I had a huge build up of my allergy. Have never discovered to what exactly just general chemicals seem to affect me, think being all over and the different washing powders etc triggered it. I was dosing myself with antihistamines 3xs a day to try hold the itching off. I finally caved in and had to get some stronger ones from my idiot Dr. 3 weeks later l am finally less purple on my legs and not scratching myself raw.
The worst one was the leptospirosis (weils disease) scare. This is one of the few notifiable diseases in humans. In fact in October 10 it killed an Olympic rower.
I was intense nursing a dog and asked a couple of vets about lepto but was told no way, then he died and life moved on.
I went back over the new year to be told "we were trying to decide if we should tell you sammi died of lepto, but l decided to tell you as l don't think any one else was going to bother to."
I was furious, one of the minor side effects can be death or any or all of the following liver, kidney, heart failure. It is a very painful disease having seen dogs with it and knowing a vetnurse that caught it.
It can manifest as severe headaches something l had been having but figured was the tooth due to nerve problems to be sure l rang the OOH Dr who agreed but we had a pleasant chat, then she commented about the cold like symptoms.

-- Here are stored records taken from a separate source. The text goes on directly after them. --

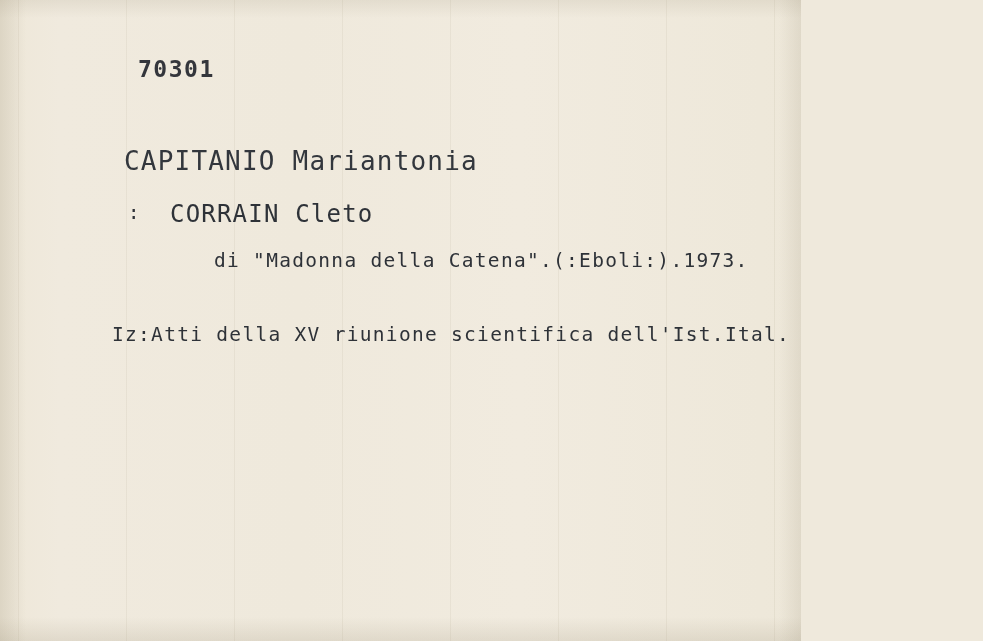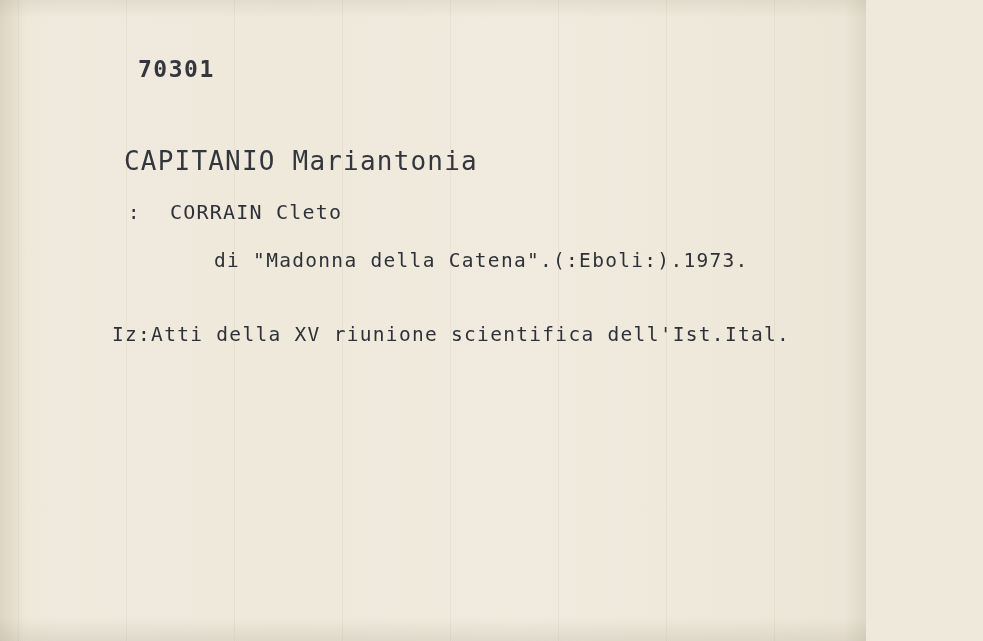--- a/index.html
+++ b/index.html
@@ -17,7 +17,7 @@
   
   .card {
     position: relative;
-    width: 866px;
+    width: 801px;
     height: 641px;
     background:
       linear-gradient(90deg,

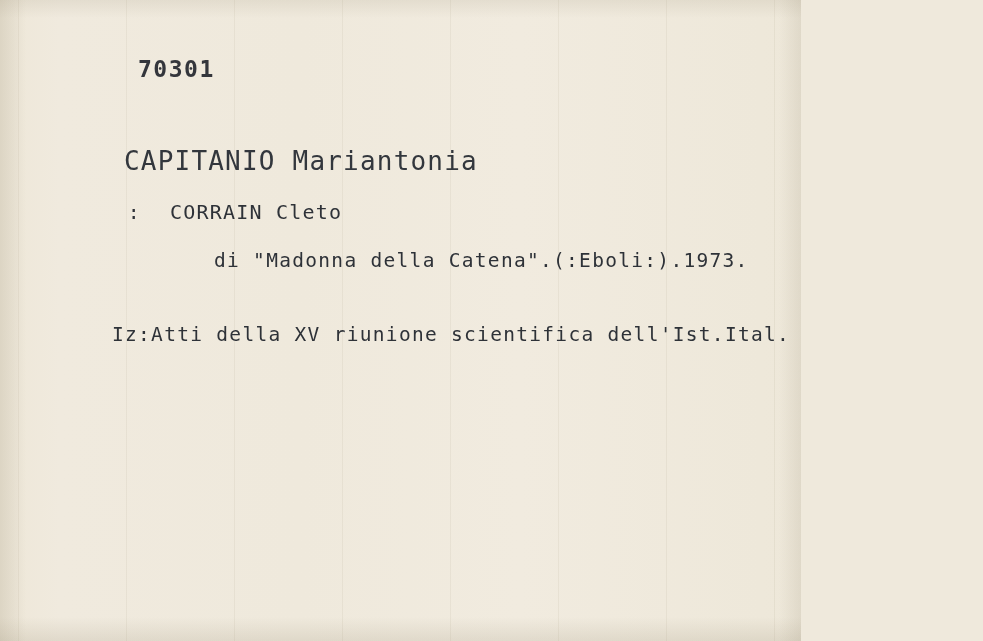--- a/index.html
+++ b/index.html
@@ -90,7 +90,7 @@
   .coauthor {
     left: 170px;
     top: 202px;
-    font-size: 20px;
+    font-size: 24px;
     letter-spacing: 1.2px;
   }
   .title1 {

I burst out laughing at this point and told her it was either going to be swine flu or lepto so there was no point in worrying. Thankfully l was ok but l was not a happy puppy.
Had we not known fine but to know and try to decide whether to "bother" telling someone is another thing entirely.
So now we are into 2011. No proper work on the horizon but to be honest l need a bit of a break. I recon Brian is behind this work bottleneck to force me to rest, work will come in when he unblocks the log jam l have no doubt.